→ **Description of the task**
An exact reproduction of every record is required.

Change listing data:
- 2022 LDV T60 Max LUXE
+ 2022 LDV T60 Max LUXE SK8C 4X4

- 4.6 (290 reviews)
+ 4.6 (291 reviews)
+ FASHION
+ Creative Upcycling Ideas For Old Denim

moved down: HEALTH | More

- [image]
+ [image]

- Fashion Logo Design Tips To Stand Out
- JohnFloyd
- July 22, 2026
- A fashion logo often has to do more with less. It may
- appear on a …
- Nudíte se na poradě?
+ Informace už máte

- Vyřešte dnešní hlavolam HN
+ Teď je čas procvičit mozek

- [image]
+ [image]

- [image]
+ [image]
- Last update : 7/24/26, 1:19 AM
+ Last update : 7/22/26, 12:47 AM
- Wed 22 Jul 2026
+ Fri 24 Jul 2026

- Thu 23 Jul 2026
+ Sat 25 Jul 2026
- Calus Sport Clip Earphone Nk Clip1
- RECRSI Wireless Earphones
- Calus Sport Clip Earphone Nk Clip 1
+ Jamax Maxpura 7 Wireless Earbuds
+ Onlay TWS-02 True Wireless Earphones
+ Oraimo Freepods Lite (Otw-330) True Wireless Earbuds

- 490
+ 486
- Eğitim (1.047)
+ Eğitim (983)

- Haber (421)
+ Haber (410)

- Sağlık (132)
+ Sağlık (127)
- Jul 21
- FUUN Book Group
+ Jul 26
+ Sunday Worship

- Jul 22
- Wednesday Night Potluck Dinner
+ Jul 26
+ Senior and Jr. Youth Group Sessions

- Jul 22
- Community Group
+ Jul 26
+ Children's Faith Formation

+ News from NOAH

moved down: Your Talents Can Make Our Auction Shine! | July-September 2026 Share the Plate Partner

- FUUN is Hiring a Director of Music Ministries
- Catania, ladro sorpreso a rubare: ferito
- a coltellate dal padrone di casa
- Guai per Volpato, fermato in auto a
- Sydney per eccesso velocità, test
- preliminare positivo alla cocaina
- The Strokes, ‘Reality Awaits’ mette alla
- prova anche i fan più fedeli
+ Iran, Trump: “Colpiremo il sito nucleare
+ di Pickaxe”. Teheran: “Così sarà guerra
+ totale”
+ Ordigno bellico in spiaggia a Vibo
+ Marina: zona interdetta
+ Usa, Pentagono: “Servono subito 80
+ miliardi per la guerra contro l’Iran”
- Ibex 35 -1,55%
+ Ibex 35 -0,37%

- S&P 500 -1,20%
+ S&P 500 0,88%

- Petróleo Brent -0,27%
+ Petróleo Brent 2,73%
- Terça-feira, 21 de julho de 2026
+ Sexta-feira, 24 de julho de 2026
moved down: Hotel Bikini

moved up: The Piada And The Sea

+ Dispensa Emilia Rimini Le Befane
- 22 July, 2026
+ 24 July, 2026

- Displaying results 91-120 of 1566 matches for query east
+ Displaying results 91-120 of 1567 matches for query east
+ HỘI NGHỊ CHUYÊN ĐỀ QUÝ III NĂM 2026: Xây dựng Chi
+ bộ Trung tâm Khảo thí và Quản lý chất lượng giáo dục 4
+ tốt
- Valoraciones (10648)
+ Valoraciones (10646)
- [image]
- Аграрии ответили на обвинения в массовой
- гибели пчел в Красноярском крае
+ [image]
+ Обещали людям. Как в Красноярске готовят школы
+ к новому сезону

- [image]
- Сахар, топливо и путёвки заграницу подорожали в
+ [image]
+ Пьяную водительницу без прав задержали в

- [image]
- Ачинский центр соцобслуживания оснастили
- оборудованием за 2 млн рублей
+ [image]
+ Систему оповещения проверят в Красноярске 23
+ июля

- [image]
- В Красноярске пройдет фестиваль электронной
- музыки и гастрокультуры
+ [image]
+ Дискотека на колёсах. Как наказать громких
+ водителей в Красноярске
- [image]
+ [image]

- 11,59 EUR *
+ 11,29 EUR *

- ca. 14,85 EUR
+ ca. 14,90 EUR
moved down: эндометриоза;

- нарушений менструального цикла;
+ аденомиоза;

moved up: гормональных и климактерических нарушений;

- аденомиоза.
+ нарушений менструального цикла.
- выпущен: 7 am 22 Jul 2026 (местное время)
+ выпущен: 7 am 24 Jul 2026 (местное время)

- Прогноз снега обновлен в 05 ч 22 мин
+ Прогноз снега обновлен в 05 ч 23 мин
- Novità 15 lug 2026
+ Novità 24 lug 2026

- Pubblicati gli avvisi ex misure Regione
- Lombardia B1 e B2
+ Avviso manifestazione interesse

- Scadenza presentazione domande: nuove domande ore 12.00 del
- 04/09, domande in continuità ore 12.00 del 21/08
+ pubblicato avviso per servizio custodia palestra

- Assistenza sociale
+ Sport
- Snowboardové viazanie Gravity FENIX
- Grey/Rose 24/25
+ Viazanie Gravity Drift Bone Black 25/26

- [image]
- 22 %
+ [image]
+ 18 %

→ **Answer to the exercise**
- 2022 LDV T60 Max LUXE
+ 2022 LDV T60 Max LUXE SK8C 4X4

- 4.6 (290 reviews)
+ 4.6 (291 reviews)
+ FASHION
+ Creative Upcycling Ideas For Old Denim

moved down: HEALTH | More

- [image]
+ [image]

- Fashion Logo Design Tips To Stand Out
- JohnFloyd
- July 22, 2026
- A fashion logo often has to do more with less. It may
- appear on a …
- Nudíte se na poradě?
+ Informace už máte

- Vyřešte dnešní hlavolam HN
+ Teď je čas procvičit mozek

- [image]
+ [image]

- [image]
+ [image]
- Last update : 7/24/26, 1:19 AM
+ Last update : 7/22/26, 12:47 AM
- Wed 22 Jul 2026
+ Fri 24 Jul 2026

- Thu 23 Jul 2026
+ Sat 25 Jul 2026
- Calus Sport Clip Earphone Nk Clip1
- RECRSI Wireless Earphones
- Calus Sport Clip Earphone Nk Clip 1
+ Jamax Maxpura 7 Wireless Earbuds
+ Onlay TWS-02 True Wireless Earphones
+ Oraimo Freepods Lite (Otw-330) True Wireless Earbuds

- 490
+ 486
- Eğitim (1.047)
+ Eğitim (983)

- Haber (421)
+ Haber (410)

- Sağlık (132)
+ Sağlık (127)
- Jul 21
- FUUN Book Group
+ Jul 26
+ Sunday Worship

- Jul 22
- Wednesday Night Potluck Dinner
+ Jul 26
+ Senior and Jr. Youth Group Sessions

- Jul 22
- Community Group
+ Jul 26
+ Children's Faith Formation

+ News from NOAH

moved down: Your Talents Can Make Our Auction Shine! | July-September 2026 Share the Plate Partner

- FUUN is Hiring a Director of Music Ministries
- Catania, ladro sorpreso a rubare: ferito
- a coltellate dal padrone di casa
- Guai per Volpato, fermato in auto a
- Sydney per eccesso velocità, test
- preliminare positivo alla cocaina
- The Strokes, ‘Reality Awaits’ mette alla
- prova anche i fan più fedeli
+ Iran, Trump: “Colpiremo il sito nucleare
+ di Pickaxe”. Teheran: “Così sarà guerra
+ totale”
+ Ordigno bellico in spiaggia a Vibo
+ Marina: zona interdetta
+ Usa, Pentagono: “Servono subito 80
+ miliardi per la guerra contro l’Iran”
- Ibex 35 -1,55%
+ Ibex 35 -0,37%

- S&P 500 -1,20%
+ S&P 500 0,88%

- Petróleo Brent -0,27%
+ Petróleo Brent 2,73%
- Terça-feira, 21 de julho de 2026
+ Sexta-feira, 24 de julho de 2026
moved down: Hotel Bikini

moved up: The Piada And The Sea

+ Dispensa Emilia Rimini Le Befane
- 22 July, 2026
+ 24 July, 2026

- Displaying results 91-120 of 1566 matches for query east
+ Displaying results 91-120 of 1567 matches for query east
+ HỘI NGHỊ CHUYÊN ĐỀ QUÝ III NĂM 2026: Xây dựng Chi
+ bộ Trung tâm Khảo thí và Quản lý chất lượng giáo dục 4
+ tốt
- Valoraciones (10648)
+ Valoraciones (10646)
- [image]
- Аграрии ответили на обвинения в массовой
- гибели пчел в Красноярском крае
+ [image]
+ Обещали людям. Как в Красноярске готовят школы
+ к новому сезону

- [image]
- Сахар, топливо и путёвки заграницу подорожали в
+ [image]
+ Пьяную водительницу без прав задержали в

- [image]
- Ачинский центр соцобслуживания оснастили
- оборудованием за 2 млн рублей
+ [image]
+ Систему оповещения проверят в Красноярске 23
+ июля

- [image]
- В Красноярске пройдет фестиваль электронной
- музыки и гастрокультуры
+ [image]
+ Дискотека на колёсах. Как наказать громких
+ водителей в Красноярске
- [image]
+ [image]

- 11,59 EUR *
+ 11,29 EUR *

- ca. 14,85 EUR
+ ca. 14,90 EUR
moved down: эндометриоза;

- нарушений менструального цикла;
+ аденомиоза;

moved up: гормональных и климактерических нарушений;

- аденомиоза.
+ нарушений менструального цикла.
- выпущен: 7 am 22 Jul 2026 (местное время)
+ выпущен: 7 am 24 Jul 2026 (местное время)

- Прогноз снега обновлен в 05 ч 22 мин
+ Прогноз снега обновлен в 05 ч 23 мин
- Novità 15 lug 2026
+ Novità 24 lug 2026

- Pubblicati gli avvisi ex misure Regione
- Lombardia B1 e B2
+ Avviso manifestazione interesse

- Scadenza presentazione domande: nuove domande ore 12.00 del
- 04/09, domande in continuità ore 12.00 del 21/08
+ pubblicato avviso per servizio custodia palestra

- Assistenza sociale
+ Sport
- Snowboardové viazanie Gravity FENIX
- Grey/Rose 24/25
+ Viazanie Gravity Drift Bone Black 25/26

- [image]
- 22 %
+ [image]
+ 18 %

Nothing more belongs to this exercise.